Габриэль поджимает губы, потому что знает — плевать Долохову и на туманную Британию, и на возлюбленную Францию — ему подавай глубокие хвойные леса, снег на тысячи километров вперёд, заливистый смех, звонкий лай собак и мороз под сорок градусов; ему подавай водку, а не чертов виски или же дорогие сладкие вина, отвратительные по натуре своей приторной истомой лживого наслаждения; ему подавай другую страну и людей тоже других (мать говорит — жена у него дьявольски красива).

Ему совсем другое нужно, совсем не это и совсем не они.

Габриэль это знает.

Долохову отчаянно наплевать на Францию.

Ему бы домой, да подальше от них, но он возвращается каждый месяц; Габриэль же не помнит и года без него — она листает старые альбомы до посинения, но Долохов есть на каждом совместном фото.

Отца нет, а он есть.

Он всегда есть.

Долохов красив до одурения, просто до помешательства, вот только Габриэль это даже пугает: его яркая дьявольская красота содой разъедает мозг и постоянно напоминает ей о том, что бывает же на свете что-то реально прекрасное. У него бледное лицо, усталое очень, но действительно красивое; глядит на неё так же остро из-под темных ресниц, а глаза у него — зелёное с золотым (семь крапинок на радужке), глубокие, утягивающие; но Габриэль не тонет, потому что лжецов и авантюристов она не очень-то любит. Они рано умирают и иногда даже верят в бога, а то и в дьявола. Забавные такие, глупые до одури.

Долохов стягивает с холёных рук жемчужно-серые перчатки и вздыхает не менее тяжело.

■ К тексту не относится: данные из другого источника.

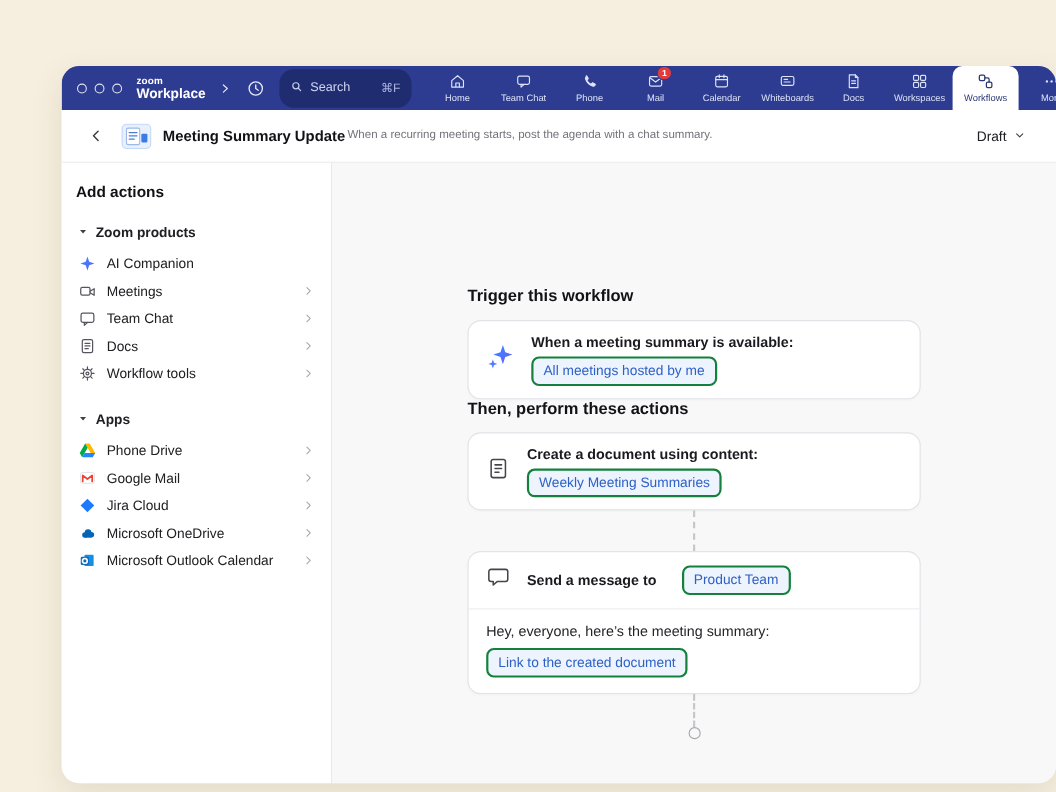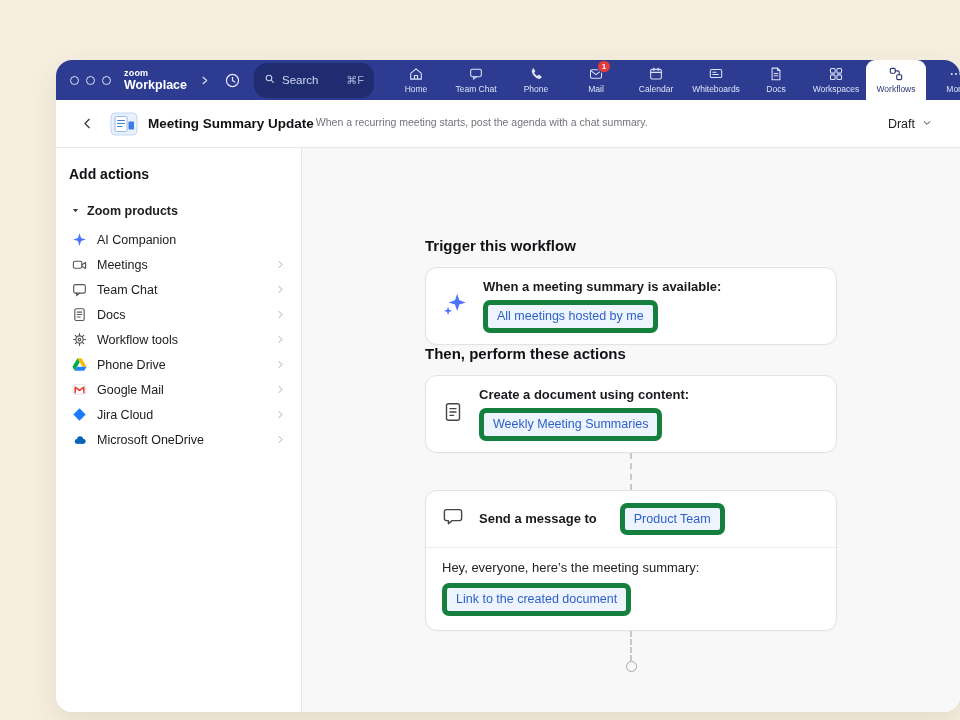"All meetings hosted by me" .chip { border: 5px solid #15803d -> 2px solid #15803d }
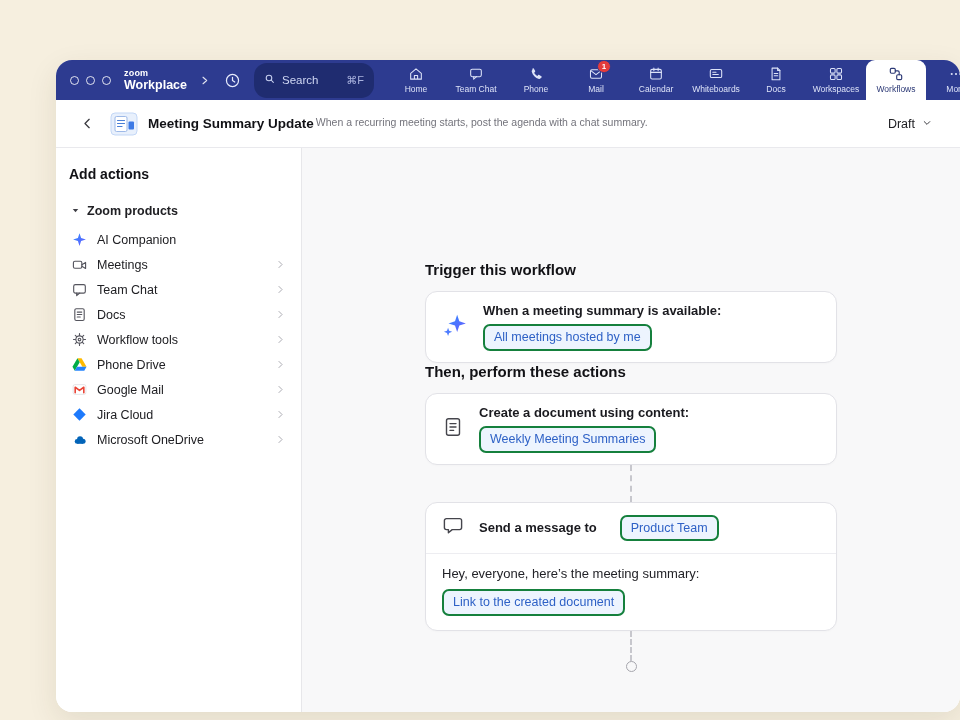"Apps" div.sb-sec { html: none -> <div> <span> <svg> <path></path> </svg> </span> <span>Apps</span> </div> }
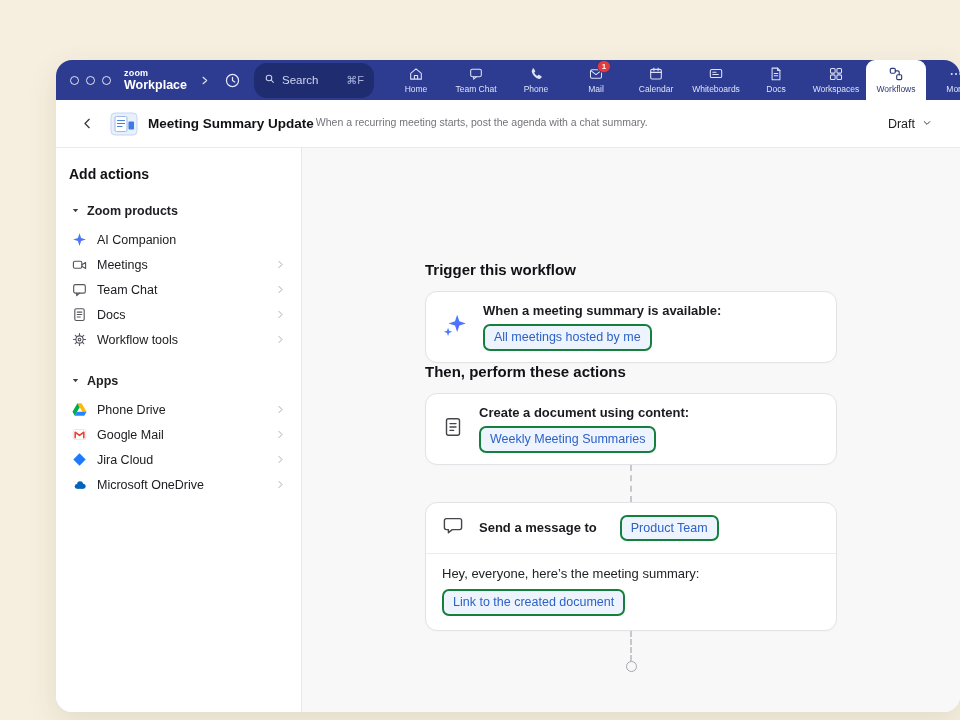"Microsoft Outlook Calendar" div.sb-item { html: none -> <div> <span> <svg> <rect></rect> <rect></rect> <circle></circle> </svg> </span> <span>Microsoft Outlook Calendar</span> <span> <svg> <path></path> </svg> </span> </div> }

— Габриэль, — они небрежно здороваются рука об руку, почти как мужчина с мужчиной; Габриэль это очень нравится.

— Здравствуйте, сэр, — говорит она безукоризненно-вежливо.

Мистер Долохов вопросительно вздергивает бровь.

— Ты поразительно мила сегодня, голубка. В чем дело?

— Мама сказала не грубить вам сегодня. — признается Габриэль чуточку виновато. Обычно на этом моменты она уже предлагала ему умереть, но уж точно не сегодня. Наверное, стоило назвать его светлостью, а не дразниться опять мистером? Ну, для полноты покорности и послушности.

— Уже достижение.

— Вы останетесь на ночь?

— Вероятнее всего.

— Тогда я нагрублю вам завтра с утра. Идёмте, ваша светлость.

Он улыбается — сначала чуть приподнимает вверх правый уголок губ, потом левый, затем чуть наклоняет голову вбок и смотрит на неё — будто хочет рассмеяться.

Габриэль нервно поправляет белую манжету строгого чёрного платья. Она чувствует себя немножко неуютно, но продолжает улыбаться ему в ответ. Царапины на руках ноют и болят.

Она думает, что он сейчас рассмеется. Но он не смеется.